The exact value, every way you need it

A Unix timestamp is a single integer: the count of seconds elapsed since the Unix epoch (midnight UTC on January 1, 1970), ignoring leap seconds. The value 1,672,531,200 seconds is the same instant as 1,672,531,200,000 milliseconds — the form most programming languages expect, since JavaScript, Java, and many databases store time in milliseconds. Written out in full it is Sunday, January 1, 2023 at 00:00:00 UTC, which is a Sunday. In the two most common machine-readable formats it is 2023-01-01T00:00:00Z (ISO 8601) and Sun, 01 Jan 2023 00:00:00 +0000 (RFC 2822). All of these describe one and the same moment in time; they differ only in notation.

How to convert 1672531200 in code

Turning this timestamp into a human-readable date takes a single expression in most languages. In JavaScript, remember to multiply by 1000 because Date works in milliseconds: new Date(1672531200 * 1000).toUTCString(). Here are the equivalents in three common environments:

// JavaScript
const ts = 1672531200;
const date = new Date(ts * 1000);   // JS uses milliseconds
console.log(date.toUTCString());    // Sun, 01 Jan 2023 00:00:00 GMT
console.log(date.toISOString());    // 2023-01-01T00:00:00Z
# Python 3
from datetime import datetime, timezone
ts = 1672531200
print(datetime.fromtimestamp(ts, tz=timezone.utc))
# 2023-01-01 00:00:00+00:00
# Bash / GNU date
date -u -d @1672531200
# Sun, 01 Jan 2023 00:00:00 UTC

# macOS / BSD date
date -u -r 1672531200

If you would rather not write code at all, the Epoch Converter is pre-loaded with 1672531200 so you can see it converted instantly and tweak the value live.

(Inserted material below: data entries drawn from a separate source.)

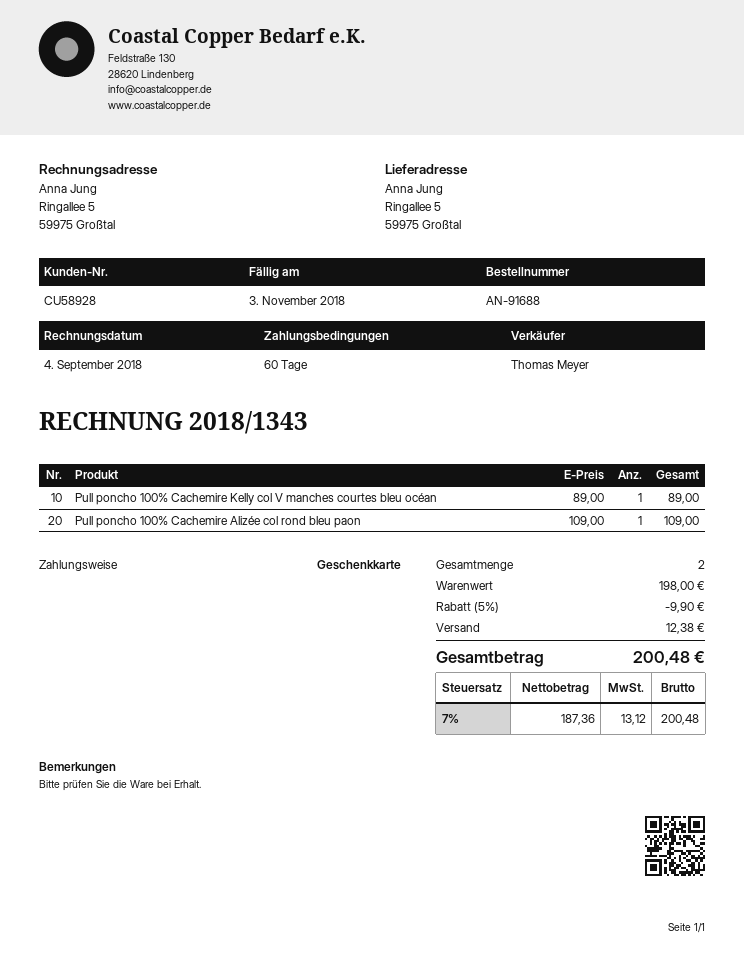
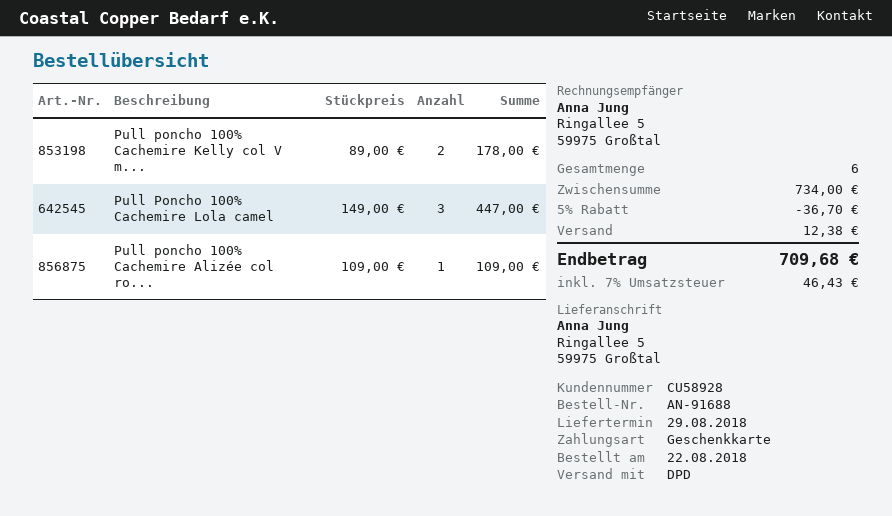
Pull poncho 100% Cachemire Kelly col V manches courtes bleu océan: 1 x 89.00 = 89.00 -> 2 x 89.00 = 178.00
Pull Poncho 100% Cachemire Lola camel: none -> 3 x 149.00 = 447.00
total quantity: 2 -> 6
subtotal: 198.00 -> 734.00
discount: 5% = 9.90 -> 5% = 36.70
tax: 7% = 13.12 -> 7% = 46.43
total: 200.48 -> 709.68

How long ago (or how far away) is it?

The headline near the top of this page updates every time you load it, computing the gap between 1672531200 and your current clock in real time so it never goes stale. To measure the span between this timestamp and any other date precisely — in years, months, weeks, days, or business days — use the Date Duration Calculator. To watch a future moment tick down second by second, the Countdown Timer can target this exact instant.

Why timestamps matter

Storing time as a plain integer of seconds is wonderfully unambiguous: there is no time zone, no daylight saving, and no locale to misinterpret. Two servers anywhere on Earth agree on what 1672531200 means. That is why logs, databases, JWTs, file metadata, and APIs lean on Unix time so heavily. The trade-off is that the number is not human-friendly at a glance — which is exactly the gap a reference like this page fills.